Cantarolando aquela lacônica balada: 
“...you can’t always get what you want...”

- olhos esbugalhados, olhar simplório.
Perfil de romântica rebelde
Com a sensação de estar nada errado.

- Seria assim que eu a descreveria
E é assim que ela é!

Entre os dias que se passaram em sua vida,
Estão de um lado algumas horas que se petrificaram
Na sensação de não seguir um vil modelo.

Na outra ponta da história (não menos importante)
Fica o momento: 
- replay - déjà vu
- oposto de um pesadelo.

Quase sem querer, de repente por estar mais magra,
A aliança caiu no ralo.

(num estalo a lágrima sem jeito a seguiu).
O próspero havia recebido conserto
E a velha flecha no seu peito
Enferrujou e ruiu.

Os olhos agora mais secos
Caçam felicidade;
E a sombra não se encontra
Por aí, vagando.

(meramente sumiu)

A alma quer plateia, quer zelo, 
nada de estar sozinha; 
ela quer que outros olhos 
curtam seu curto vestido decotado, 
o sorriso do rosto com duas covinhas... 
E todos (mas todos) os seus pelos eriçados.

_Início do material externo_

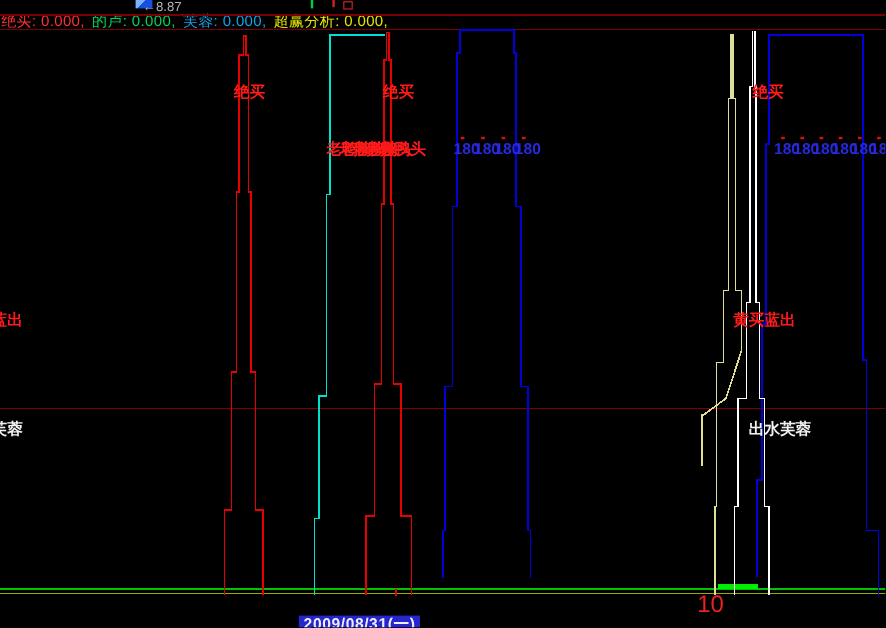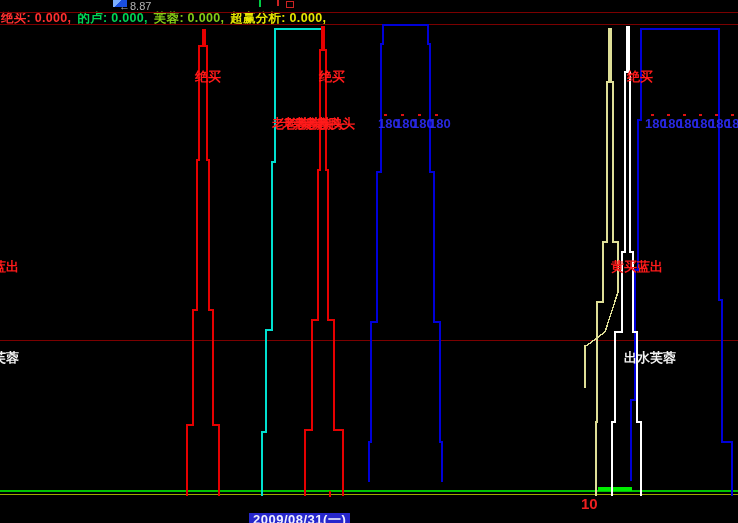--- a/index.html
+++ b/index.html
@@ -17,7 +17,7 @@
   
   .legend{position:absolute;left:1px;top:12px;width:738px;height:13px;display:flex;
           font-size:12.5px;line-height:13px;white-space:nowrap;letter-spacing:.3px;}
-  .legend span{margin-right:6px;font-weight:bold;}
+  .legend span{margin-right:6px;font-weight:normal;}
   
   .chart-svg{position:absolute;left:0;top:0;shape-rendering:crispEdges;}
   .chart-label{position:absolute;font-size:13px;line-height:14px;font-weight:bold;white-space:nowrap;}

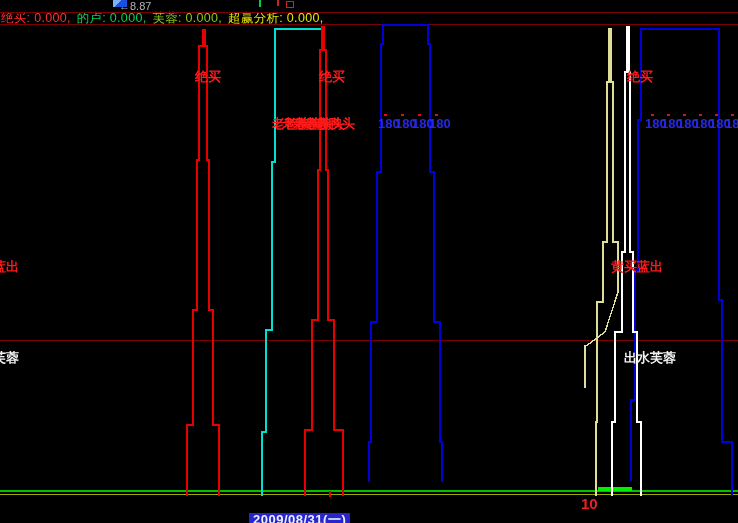--- a/index.html
+++ b/index.html
@@ -50,7 +50,7 @@
   <div class="legend">
       <span style="color: rgb(255, 48, 48);">绝买: 0.000,</span>
       <span style="color: rgb(0, 212, 85);">的卢: 0.000,</span>
-      <span style="color: #84cc16;">芙蓉: 0.000,</span>
+      <span style="color: #0ea5e9;">芙蓉: 0.000,</span>
       <span style="color: rgb(230, 230, 0);">超赢分析: 0.000,</span>
     </div>
 

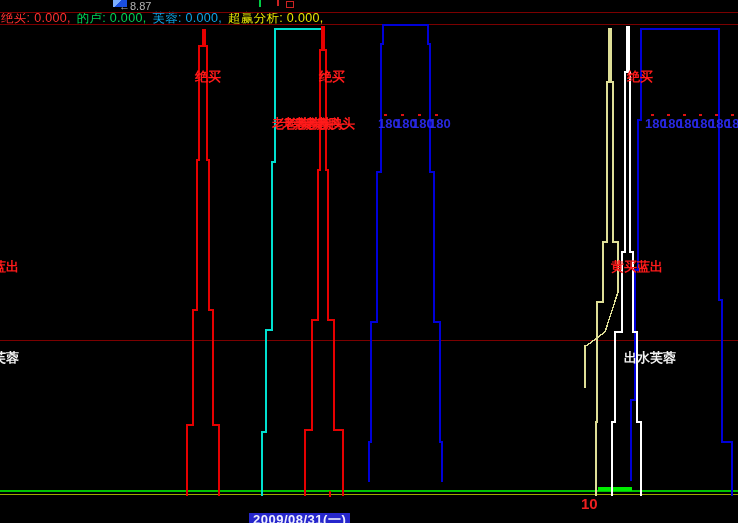--- a/index.html
+++ b/index.html
@@ -26,7 +26,7 @@
   .datebar{position:absolute;left:0;top:497px;width:738px;height:15px;background:#000;}
   .date-box{position:absolute;left:249px;top:16px;height:14px;background:#2626cc;color:#eef;
             font-size:13px;font-weight:bold;line-height:14px;padding:0 4px;letter-spacing:.5px;}
-  .page-num{position:absolute;left:581px;top:-1px;color:#ee2020;font-size:15px;font-weight:bold;line-height:16px;}
+  .page-num{position:absolute;left:581px;top:-1px;color:#ee2020;font-size:20px;font-weight:normal;line-height:16px;}
   
   .tabbar{position:absolute;left:0;top:512px;width:738px;height:11px;background:#3c3c3c;
           border-top:1px solid #7b0000;display:flex;overflow:hidden;box-sizing:border-box;}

De longe, longe, chegaram os berros de amor:
Profundo, nobre e precioso... 
Abraçaram as nuvens, beijaram o sol,
Tiraram as ferrugens, criaram a mudança...
Fizeram valer o desafio, o anseio por um fio... 
E um coração frio, novamente, tomou-se de esperança.

Tenho seus poemas tatuados para meu longo conforto 
(às vezes os leio a esmo), 
desmanchando possível mácula, 
dentro de uma garrafa de fino gargalo torto, 
com as letras distorcidas que renasceram de um cálido aborto. 
Leio um romance barato que se tornou simpática fábula.